--- Exercise ---
If a line of the records holds the word "요청마다", copy it out.

****

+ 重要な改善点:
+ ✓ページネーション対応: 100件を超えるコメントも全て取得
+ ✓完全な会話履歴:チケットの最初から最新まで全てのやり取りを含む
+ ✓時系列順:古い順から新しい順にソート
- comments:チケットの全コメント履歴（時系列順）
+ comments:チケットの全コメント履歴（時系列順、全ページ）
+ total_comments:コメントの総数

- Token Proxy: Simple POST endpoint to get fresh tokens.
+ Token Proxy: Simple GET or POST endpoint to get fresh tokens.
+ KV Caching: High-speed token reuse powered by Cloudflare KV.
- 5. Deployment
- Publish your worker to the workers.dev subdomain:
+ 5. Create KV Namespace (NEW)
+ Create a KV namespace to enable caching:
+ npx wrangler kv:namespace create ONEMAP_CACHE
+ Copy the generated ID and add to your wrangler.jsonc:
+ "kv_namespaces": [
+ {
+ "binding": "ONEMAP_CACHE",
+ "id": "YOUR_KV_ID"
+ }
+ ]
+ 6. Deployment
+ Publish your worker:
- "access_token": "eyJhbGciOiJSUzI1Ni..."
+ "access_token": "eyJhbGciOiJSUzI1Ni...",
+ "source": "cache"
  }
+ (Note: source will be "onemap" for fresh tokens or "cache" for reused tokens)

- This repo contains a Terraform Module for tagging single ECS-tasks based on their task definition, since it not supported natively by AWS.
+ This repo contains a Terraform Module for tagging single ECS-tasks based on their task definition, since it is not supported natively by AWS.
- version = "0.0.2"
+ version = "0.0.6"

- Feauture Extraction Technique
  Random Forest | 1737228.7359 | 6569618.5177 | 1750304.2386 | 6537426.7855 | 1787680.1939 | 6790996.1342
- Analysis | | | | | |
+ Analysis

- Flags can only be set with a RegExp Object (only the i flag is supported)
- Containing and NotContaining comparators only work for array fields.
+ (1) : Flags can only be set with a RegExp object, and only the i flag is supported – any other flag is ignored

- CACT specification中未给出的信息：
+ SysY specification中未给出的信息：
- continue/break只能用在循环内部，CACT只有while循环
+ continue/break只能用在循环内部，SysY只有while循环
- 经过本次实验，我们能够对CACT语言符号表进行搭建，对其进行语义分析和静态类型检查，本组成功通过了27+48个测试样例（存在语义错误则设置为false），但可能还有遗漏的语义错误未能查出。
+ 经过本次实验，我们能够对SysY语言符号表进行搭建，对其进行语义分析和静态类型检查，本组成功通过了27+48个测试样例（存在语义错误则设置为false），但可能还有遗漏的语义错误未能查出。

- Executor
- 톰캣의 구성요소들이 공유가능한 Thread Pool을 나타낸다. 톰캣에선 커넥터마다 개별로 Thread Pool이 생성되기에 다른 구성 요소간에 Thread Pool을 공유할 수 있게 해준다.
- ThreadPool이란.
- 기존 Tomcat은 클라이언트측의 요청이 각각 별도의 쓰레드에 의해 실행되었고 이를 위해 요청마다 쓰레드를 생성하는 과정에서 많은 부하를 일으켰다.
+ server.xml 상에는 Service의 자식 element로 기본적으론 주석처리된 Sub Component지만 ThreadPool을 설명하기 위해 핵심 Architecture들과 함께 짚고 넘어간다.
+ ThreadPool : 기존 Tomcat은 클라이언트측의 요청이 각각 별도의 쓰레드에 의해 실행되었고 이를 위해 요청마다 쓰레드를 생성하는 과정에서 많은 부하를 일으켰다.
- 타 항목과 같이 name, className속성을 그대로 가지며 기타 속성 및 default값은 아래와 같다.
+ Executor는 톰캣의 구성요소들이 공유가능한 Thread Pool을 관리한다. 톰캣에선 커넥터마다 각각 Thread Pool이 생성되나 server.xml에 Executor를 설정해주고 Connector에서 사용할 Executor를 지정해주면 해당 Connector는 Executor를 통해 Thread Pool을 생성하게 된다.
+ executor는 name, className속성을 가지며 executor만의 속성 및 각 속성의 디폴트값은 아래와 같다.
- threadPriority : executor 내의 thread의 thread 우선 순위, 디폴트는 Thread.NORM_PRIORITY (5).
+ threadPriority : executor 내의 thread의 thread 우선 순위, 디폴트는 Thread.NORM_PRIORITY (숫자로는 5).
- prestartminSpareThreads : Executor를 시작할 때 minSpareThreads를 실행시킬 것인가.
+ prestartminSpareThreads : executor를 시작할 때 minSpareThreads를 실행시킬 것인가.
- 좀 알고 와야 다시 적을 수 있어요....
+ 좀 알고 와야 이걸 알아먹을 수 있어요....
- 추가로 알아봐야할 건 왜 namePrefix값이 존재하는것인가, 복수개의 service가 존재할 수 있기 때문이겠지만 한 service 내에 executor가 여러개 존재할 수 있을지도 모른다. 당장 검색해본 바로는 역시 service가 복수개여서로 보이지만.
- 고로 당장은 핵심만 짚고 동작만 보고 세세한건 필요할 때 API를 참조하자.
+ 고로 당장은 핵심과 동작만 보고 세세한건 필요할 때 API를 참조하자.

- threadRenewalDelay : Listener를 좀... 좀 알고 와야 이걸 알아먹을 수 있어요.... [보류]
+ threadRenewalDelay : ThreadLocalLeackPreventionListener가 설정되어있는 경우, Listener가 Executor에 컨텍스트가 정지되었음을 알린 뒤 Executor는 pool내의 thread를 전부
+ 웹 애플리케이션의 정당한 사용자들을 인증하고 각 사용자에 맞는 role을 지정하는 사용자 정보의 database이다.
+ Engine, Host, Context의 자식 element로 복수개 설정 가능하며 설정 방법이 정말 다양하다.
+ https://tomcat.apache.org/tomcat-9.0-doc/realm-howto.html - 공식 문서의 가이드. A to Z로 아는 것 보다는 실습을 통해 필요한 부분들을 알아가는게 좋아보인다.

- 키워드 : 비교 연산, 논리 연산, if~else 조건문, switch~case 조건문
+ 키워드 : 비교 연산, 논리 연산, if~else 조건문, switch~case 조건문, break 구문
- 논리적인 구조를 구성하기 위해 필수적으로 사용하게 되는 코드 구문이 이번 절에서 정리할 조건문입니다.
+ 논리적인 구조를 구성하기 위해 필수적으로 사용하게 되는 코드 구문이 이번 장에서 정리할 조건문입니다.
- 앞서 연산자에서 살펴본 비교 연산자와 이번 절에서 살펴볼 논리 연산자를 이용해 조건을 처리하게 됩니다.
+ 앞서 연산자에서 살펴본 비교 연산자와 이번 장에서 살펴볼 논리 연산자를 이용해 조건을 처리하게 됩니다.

****

--- Answer below ---
- 기존 Tomcat은 클라이언트측의 요청이 각각 별도의 쓰레드에 의해 실행되었고 이를 위해 요청마다 쓰레드를 생성하는 과정에서 많은 부하를 일으켰다.
+ ThreadPool : 기존 Tomcat은 클라이언트측의 요청이 각각 별도의 쓰레드에 의해 실행되었고 이를 위해 요청마다 쓰레드를 생성하는 과정에서 많은 부하를 일으켰다.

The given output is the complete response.